0

Hive version: 3.1.0.3.1.4.0-315 spark version: 2.3.2.3.1.4.0-315

Basically, i am trying to read transactional table data from spark. As per this page [https://stackoverflow.com/questions/50254590/how-to-read-orc-transaction-hive-table-in-spark][1], found that transactional table has to be compacted. Hence, i want to try this approach.

I am new to this and was trying compaction on delta files but it always shows "initiated" and never complete. This is happening for both Major and Minor compaction. Any help will be highly appreciated.
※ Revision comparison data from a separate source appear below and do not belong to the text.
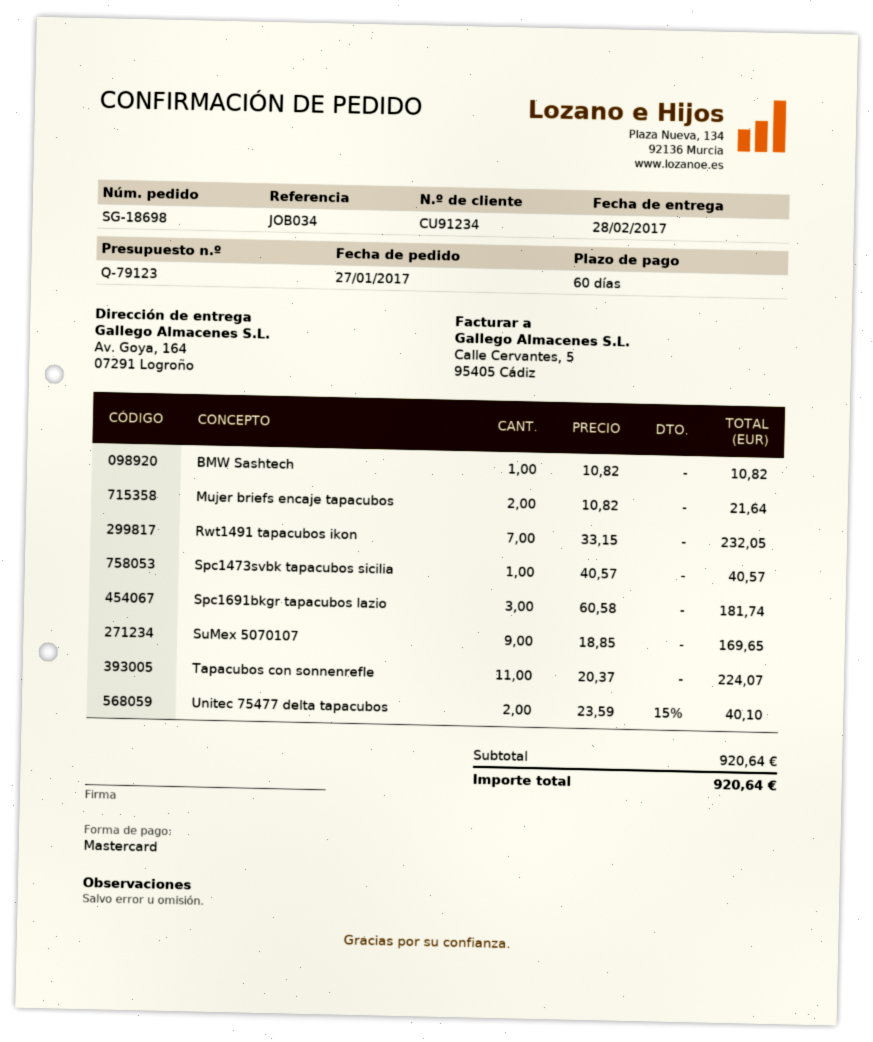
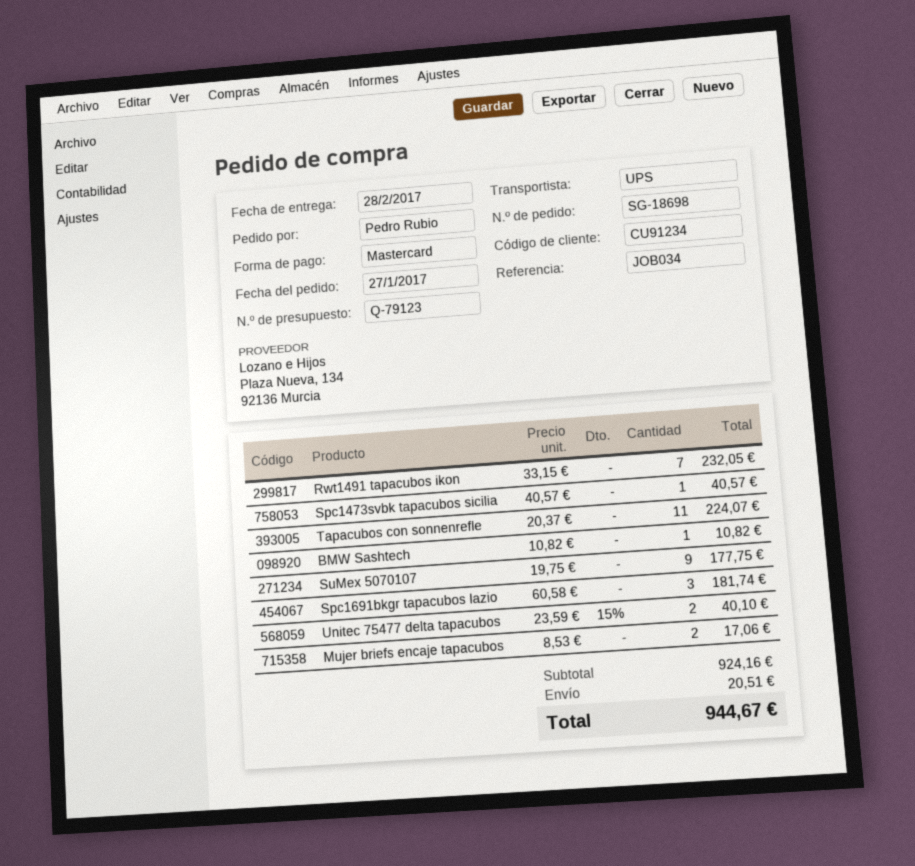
Mujer briefs encaje tapacubos: 2 x 10.82 = 21.64 -> 2 x 8.53 = 17.06
SuMex 5070107: 9 x 18.85 = 169.65 -> 9 x 19.75 = 177.75
subtotal: 920.64 -> 924.16
shipping: none -> 20.51
total: 920.64 -> 944.67

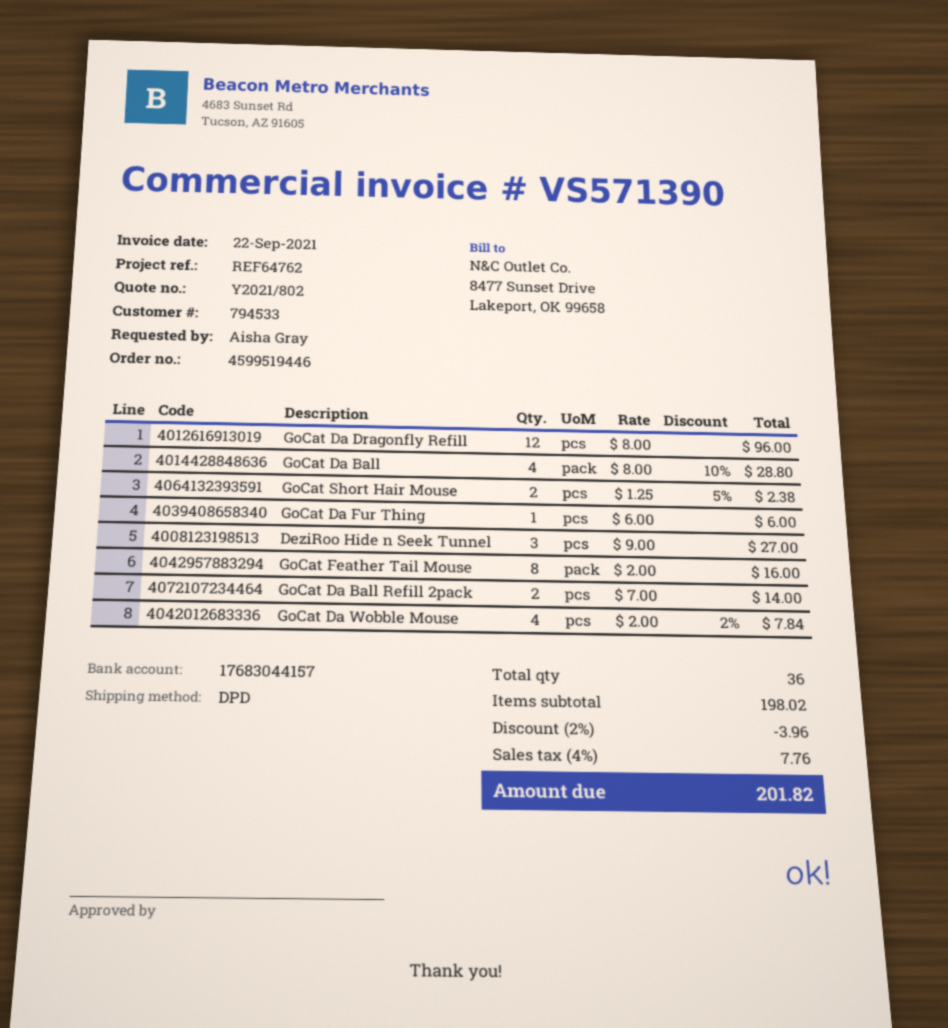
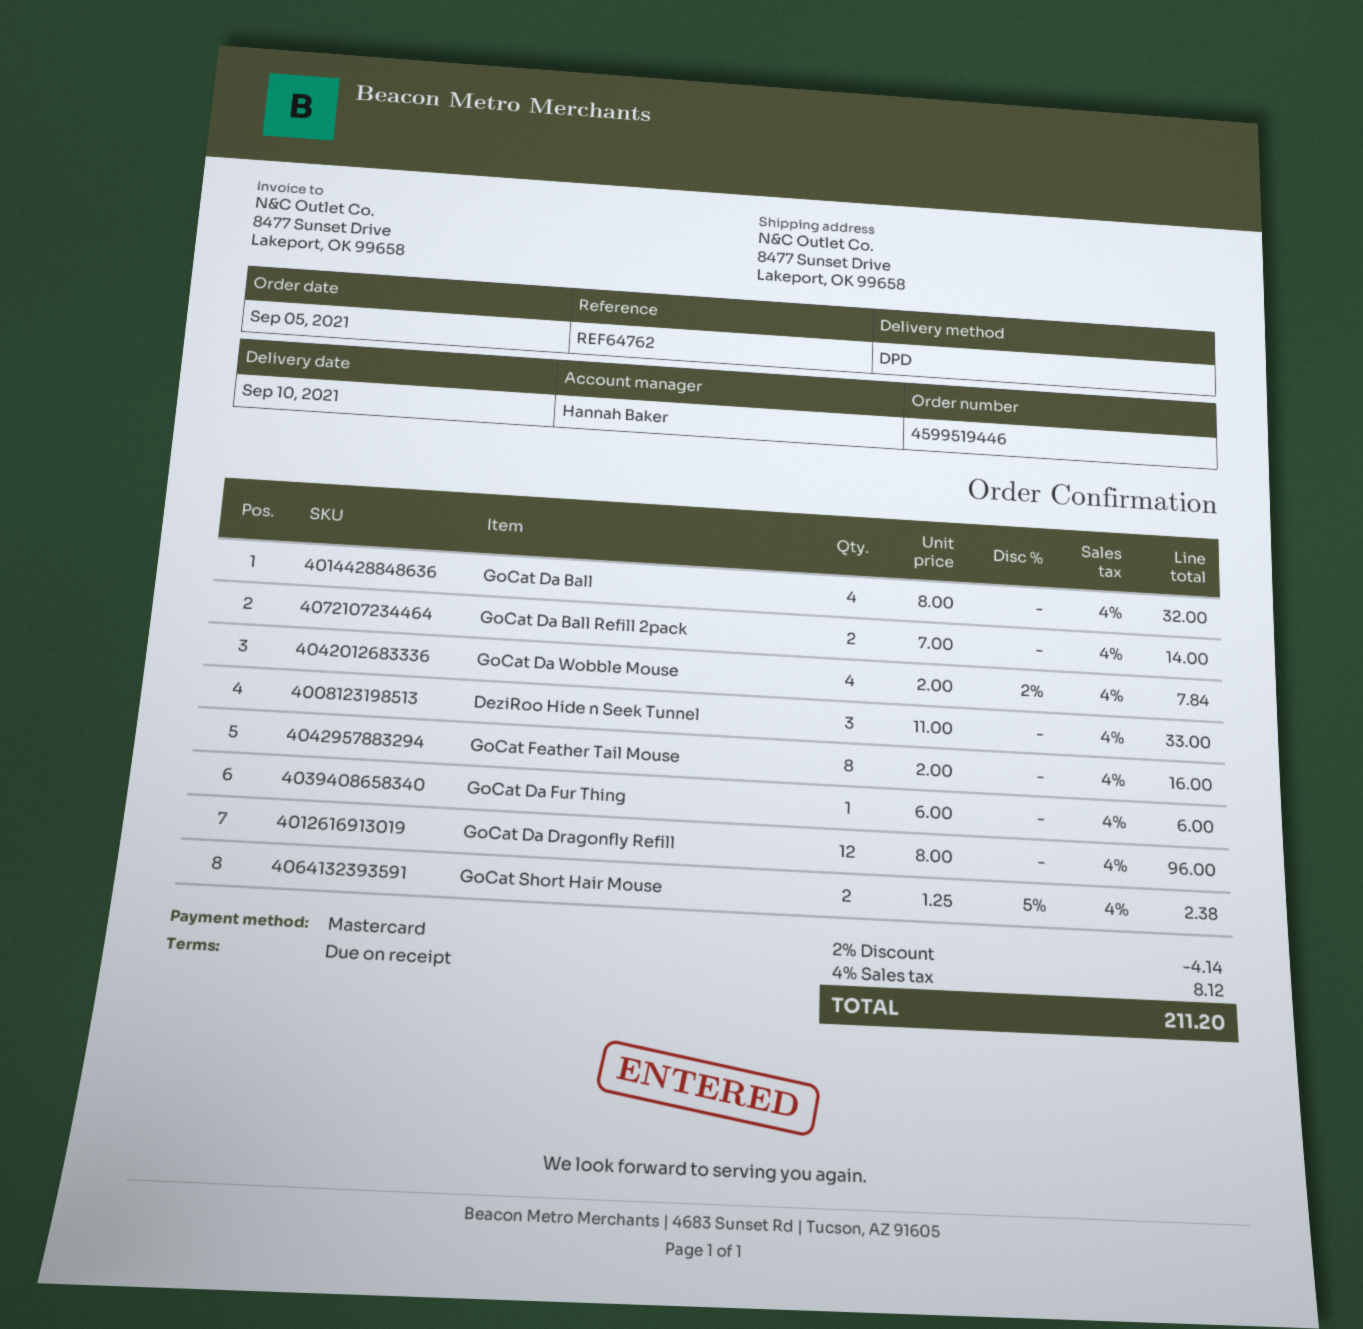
GoCat Da Ball: 4 x 8.00 - 10% = 28.80 -> 4 x 8.00 = 32.00
DeziRoo Hide n Seek Tunnel: 3 x 9.00 = 27.00 -> 3 x 11.00 = 33.00
discount: 2% = 3.96 -> 2% = 4.14
tax: 4% = 7.76 -> 4% = 8.12
total: 201.82 -> 211.20

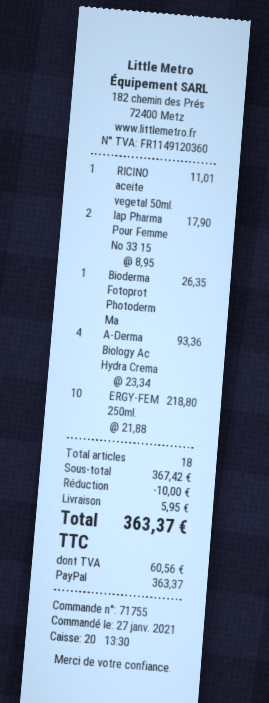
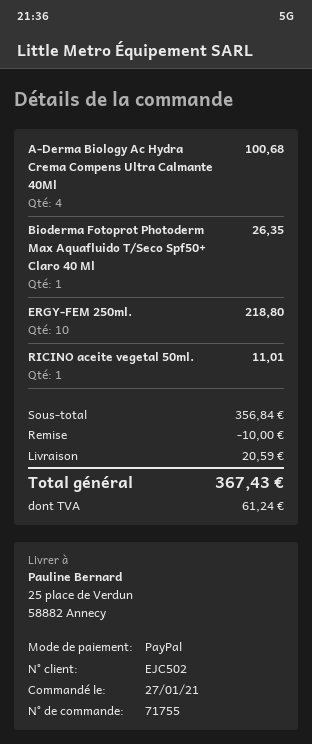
Iap Pharma Pour Femme No 33 15: 2 for 17.90 -> none
A-Derma Biology Ac Hydra Crema: 4 for 93.36 -> 4 for 100.68
subtotal: 367.42 -> 356.84
shipping: 5.95 -> 20.59
tax: 60.56 -> 61.24
total: 363.37 -> 367.43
  1. I want to know whether is this good approach.
  2. Also, how to monitor the compaction job process other than show compactions? i can only see the line "Compaction enqueued with id 1" from the hiveserver_stdout.log.
  3. Generally, how long does this compaction takes to complete?
  4. is there any way to stop the compactions?

TIA.

[Edited]

SHOW COMPACTIONS;

+---------------+-----------+----------------+----------------+--------+------------+-----------+-------------+---------------+--------------+
| compactionid  |  dbname   |    tabname     |    partname    |  type  |   state    | workerid  |  starttime  |   duration    | hadoopjobid  |
+---------------+-----------+----------------+----------------+--------+------------+-----------+-------------+---------------+--------------+
| CompactionId  | Database  | Table          | Partition      | Type   | State      | Worker    | Start Time  | Duration(ms)  | HadoopJobId  |
| 1             | tmp       | shop_na2       | dt=2014-00-00  | MAJOR  | initiated  |  ---      |  ---        |  ---          |  ---         |
| 2             | tmp       | na2_check      | dt=2014-00-00  | MINOR  | initiated  |  ---      |  ---        |  ---          |  ---         |
+---------------+-----------+----------------+----------------+--------+------------+-----------+-------------+---------------+--------------+
3 rows selected (0.408 seconds)

The same compactions result has been showing for past 36 hours, though retention period has been set as 86400 sec.

natarajan k
  • 406
  • 9
  • 24

1 Answers1

0

It is advised to perform this operation when the load on the cluster is less, maybe initiate over a weekend when there are less jobs running, it is a resource intensive operation and amount of time depends on the data but a moderate quantity of deltas would span multiple hours. You can use the query SHOW COMPACTIONS; to get an update on the status of compaction including the following details

Database name

Table name

Partition name

Major or minor compaction

Compaction state:

Initiated - waiting in queue

Working - currently compacting

Ready for cleaning - compaction completed and old files scheduled for removal

Thread ID

Start time of compaction